Records to process
__________

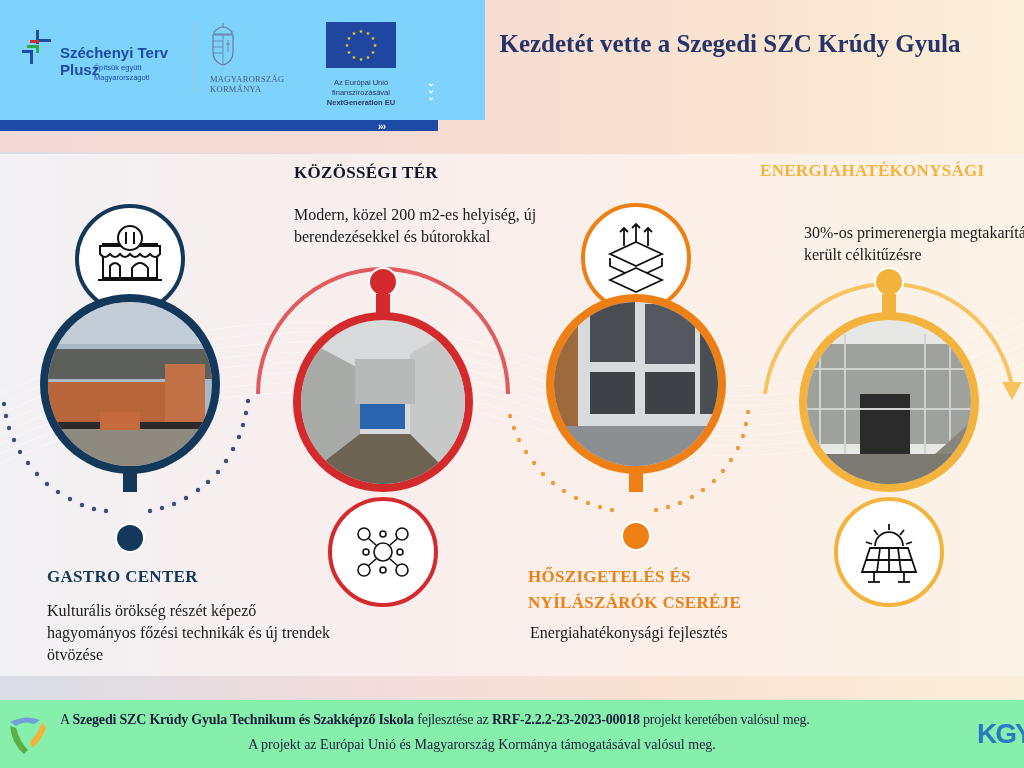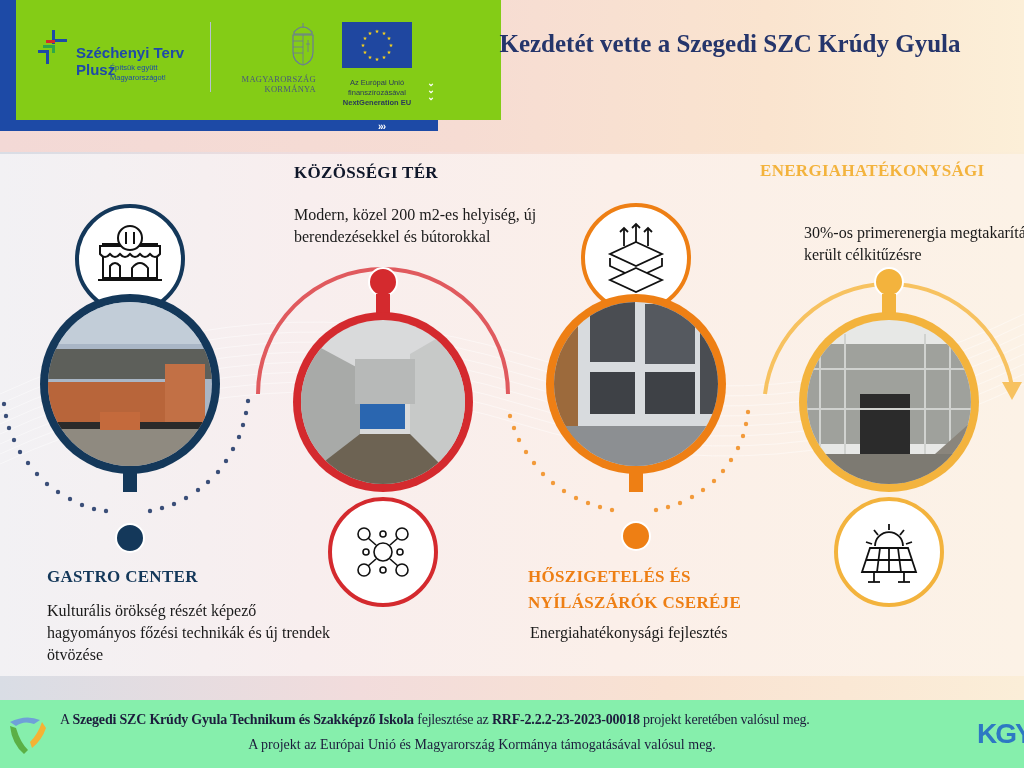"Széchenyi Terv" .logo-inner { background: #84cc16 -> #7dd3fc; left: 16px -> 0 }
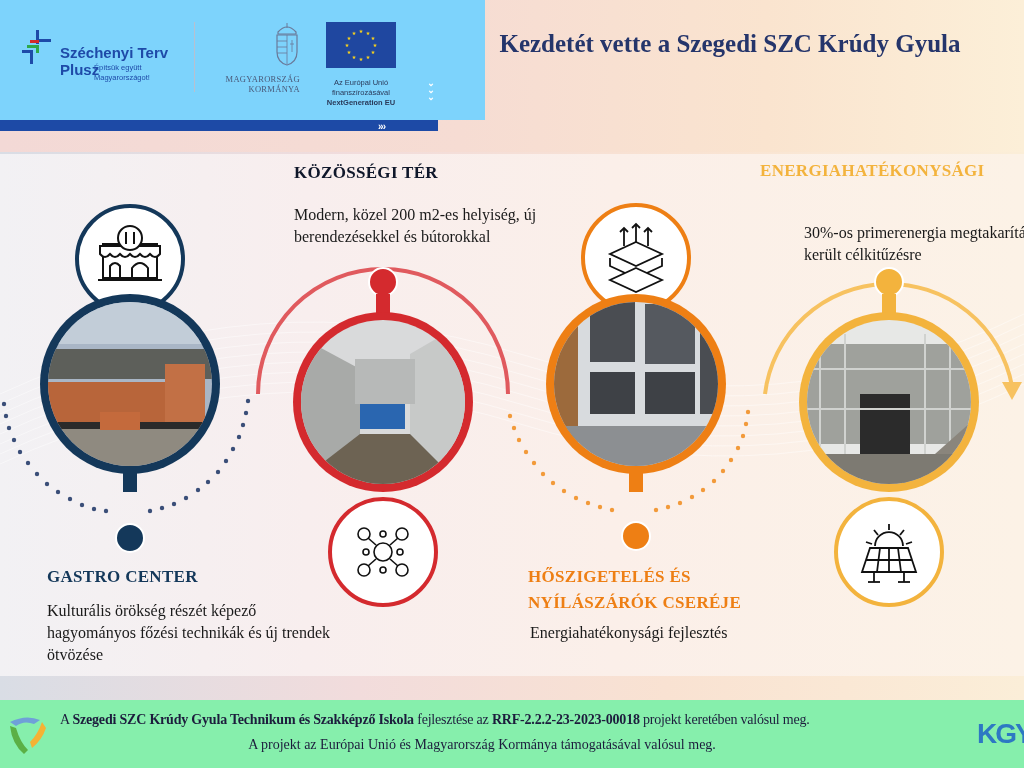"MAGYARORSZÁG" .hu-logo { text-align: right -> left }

__________

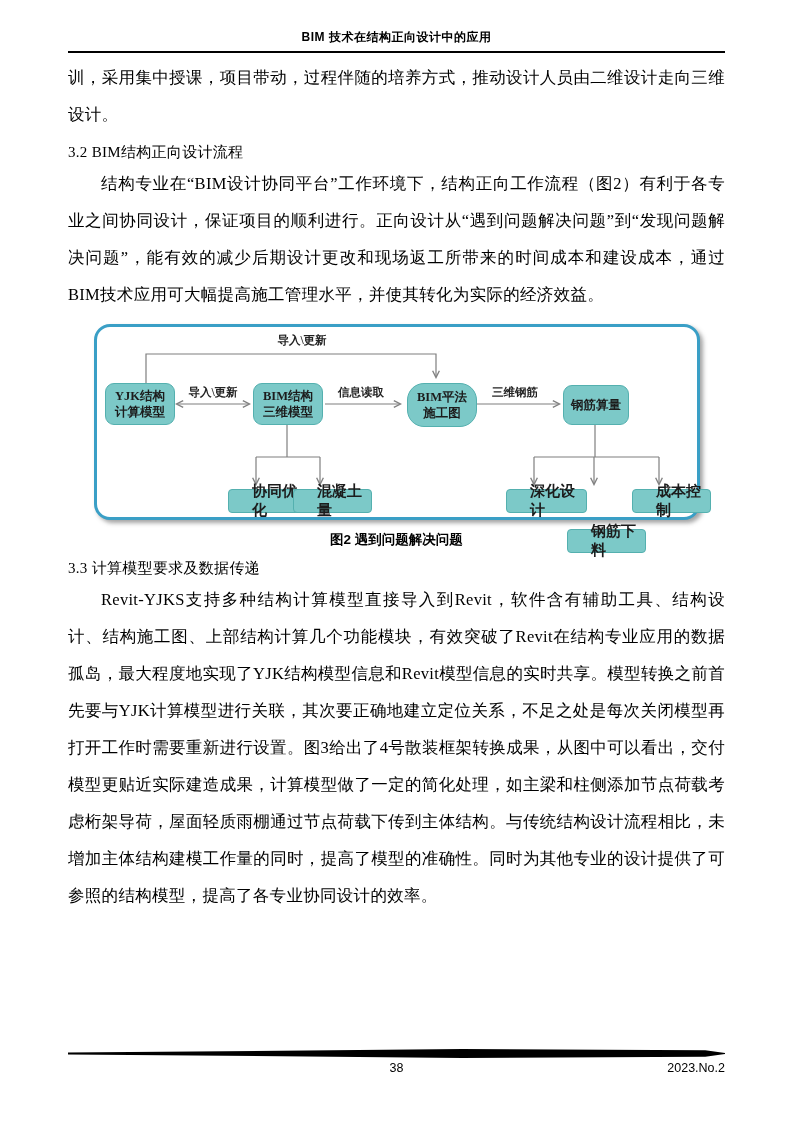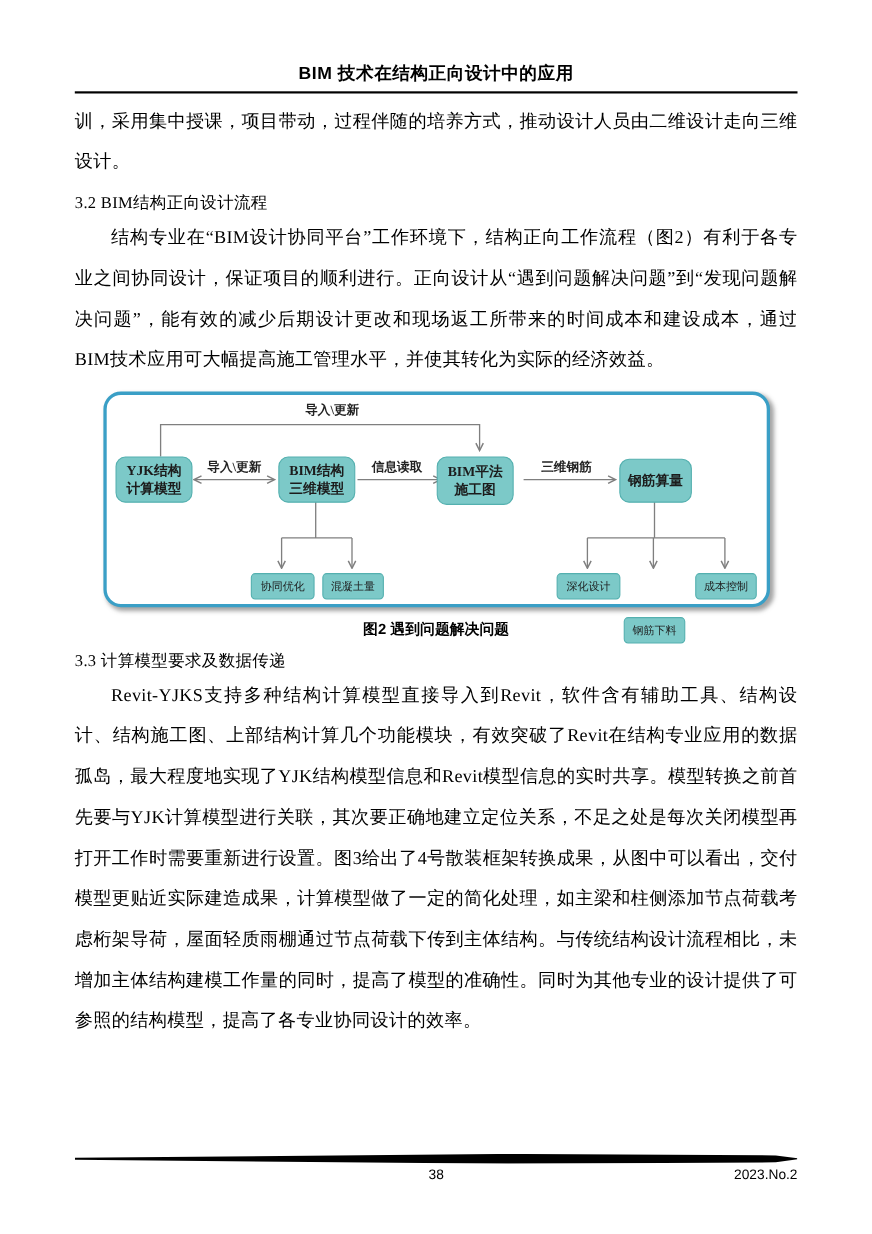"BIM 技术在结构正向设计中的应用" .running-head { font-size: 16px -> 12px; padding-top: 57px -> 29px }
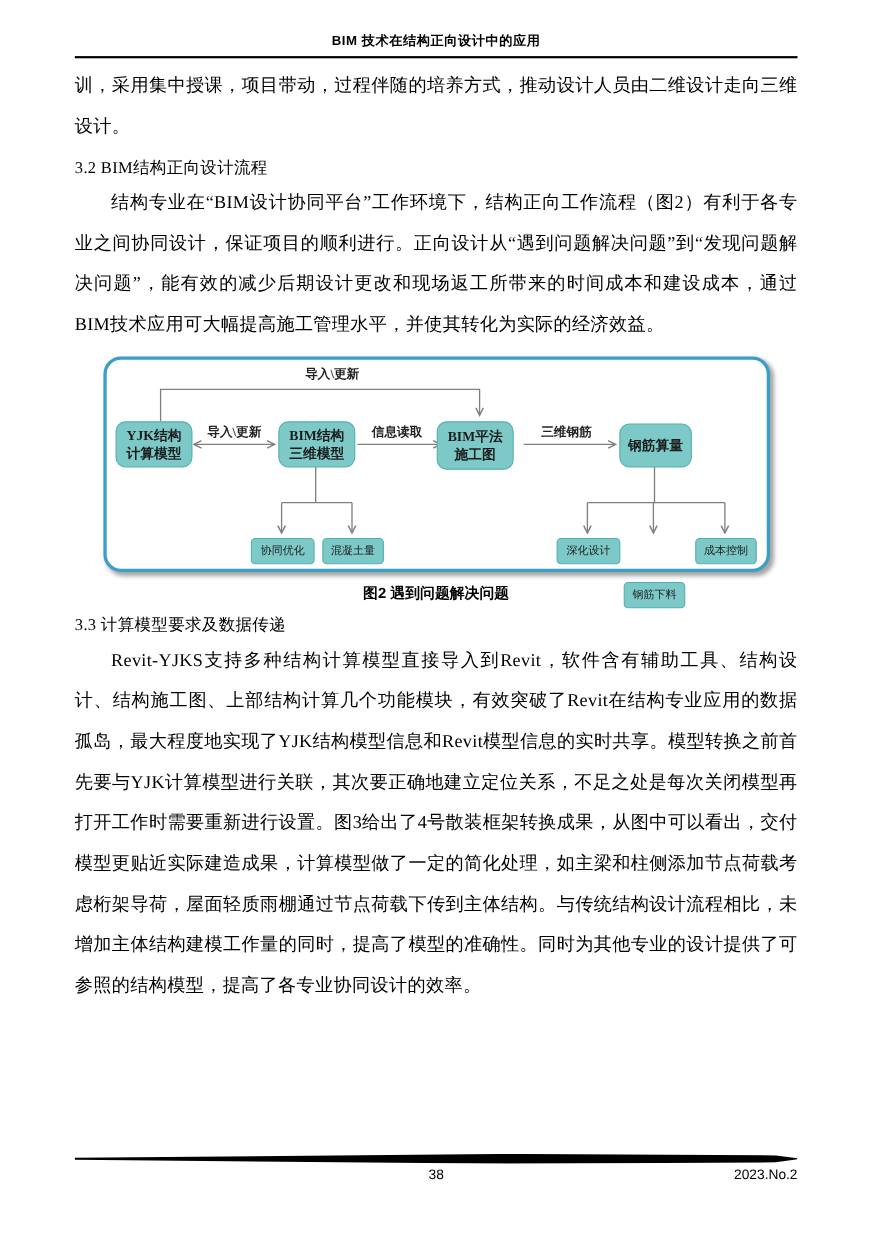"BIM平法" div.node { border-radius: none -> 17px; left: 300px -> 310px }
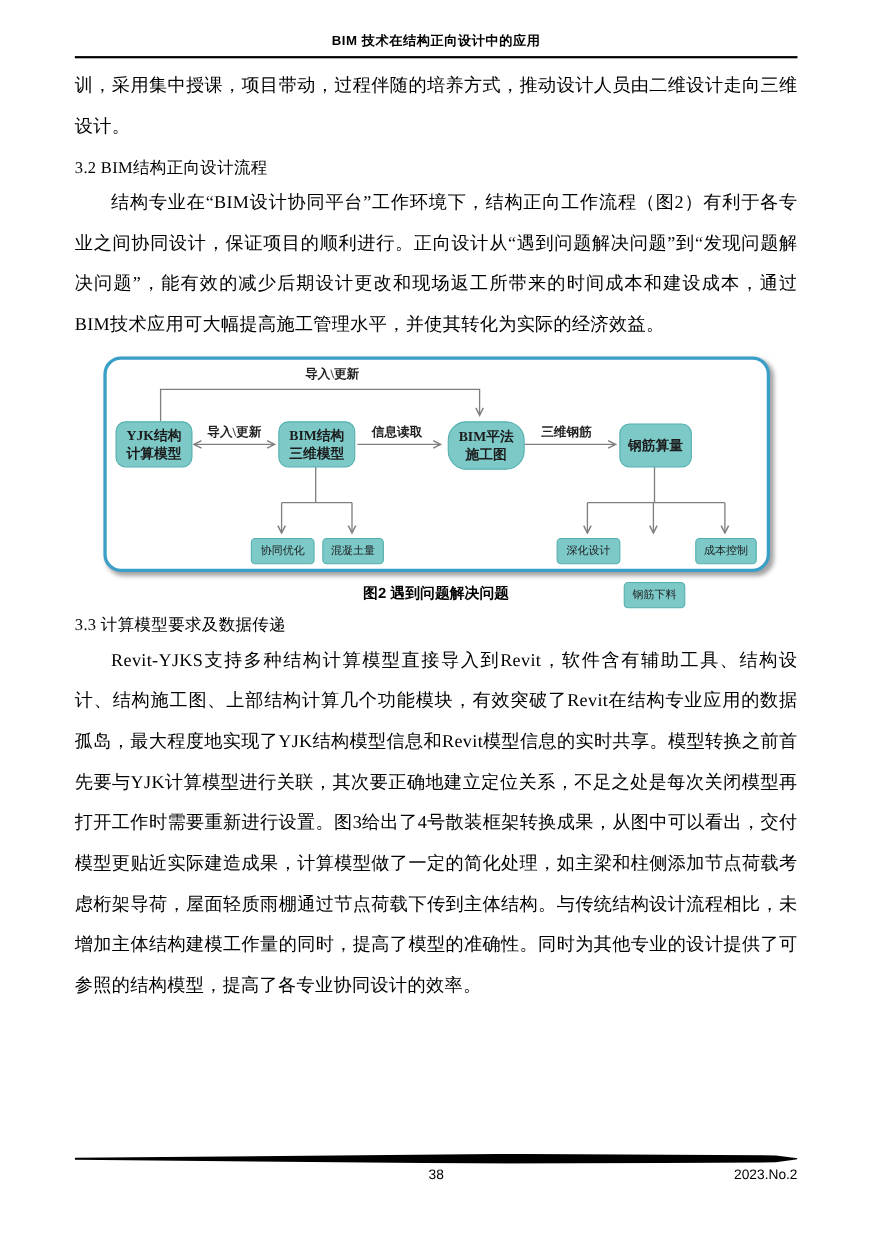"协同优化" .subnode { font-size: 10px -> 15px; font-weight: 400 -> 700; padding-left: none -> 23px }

__________

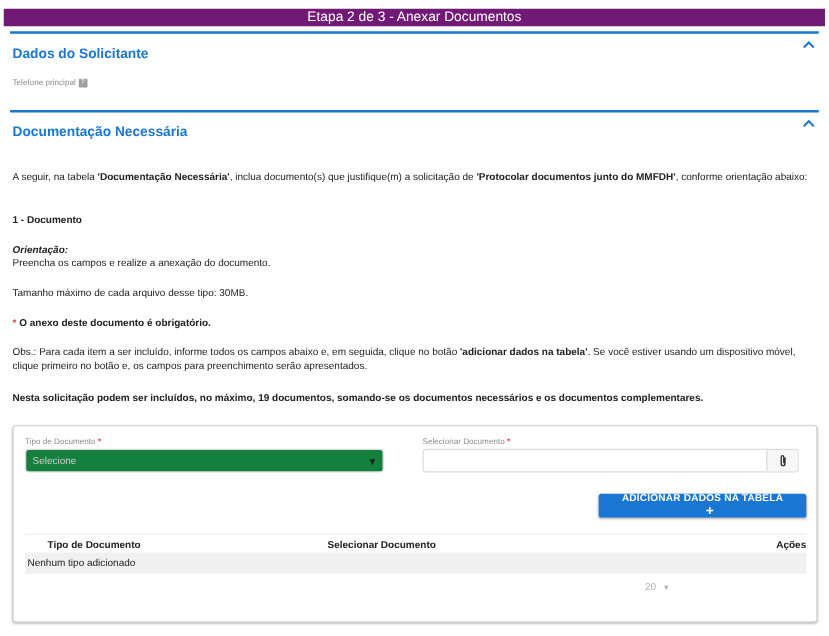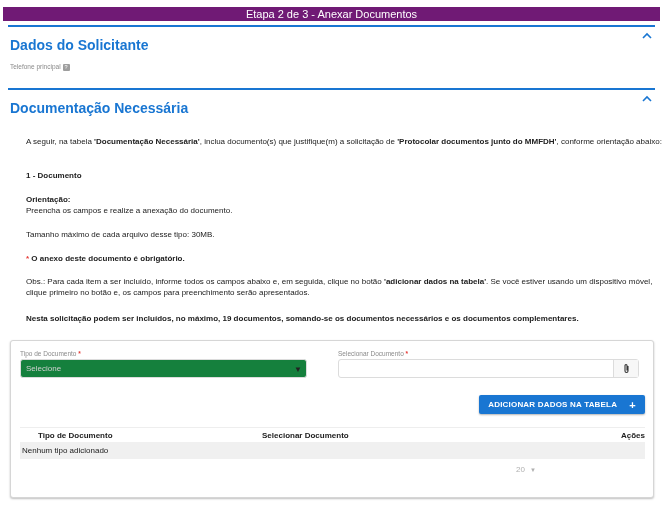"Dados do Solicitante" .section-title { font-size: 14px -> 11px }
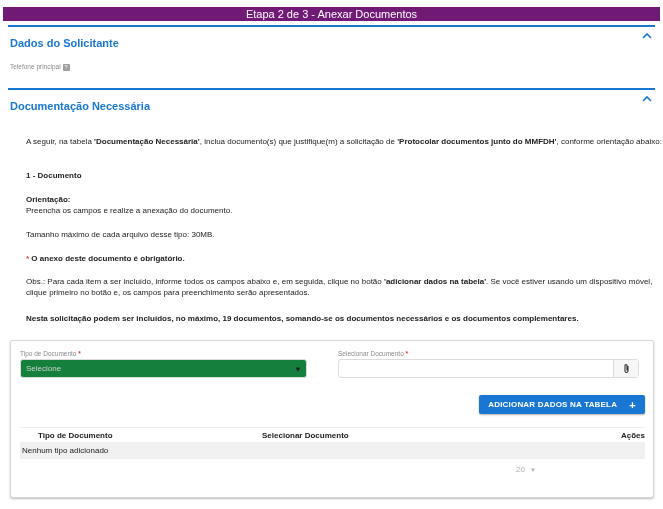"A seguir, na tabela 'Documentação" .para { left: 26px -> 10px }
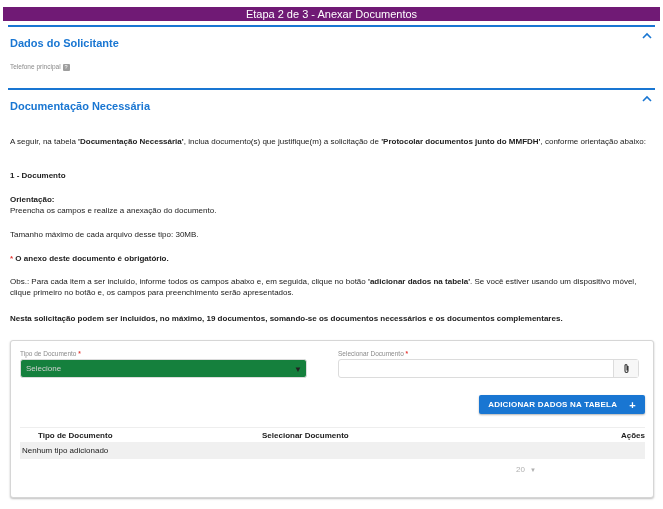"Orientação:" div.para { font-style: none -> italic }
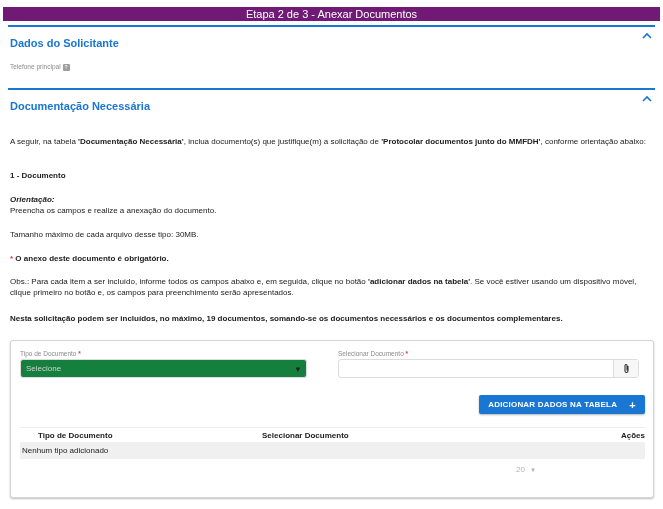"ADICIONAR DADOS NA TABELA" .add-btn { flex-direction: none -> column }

__________

Your assignment
Print an exact copy of the lines above, from the one containing "font-size: 14px ->" through the one containing "flex-direction: none ->", and leave out the pictures.

Answer space
"Dados do Solicitante" .section-title { font-size: 14px -> 11px }
"A seguir, na tabela 'Documentação" .para { left: 26px -> 10px }
"Orientação:" div.para { font-style: none -> italic }
"ADICIONAR DADOS NA TABELA" .add-btn { flex-direction: none -> column }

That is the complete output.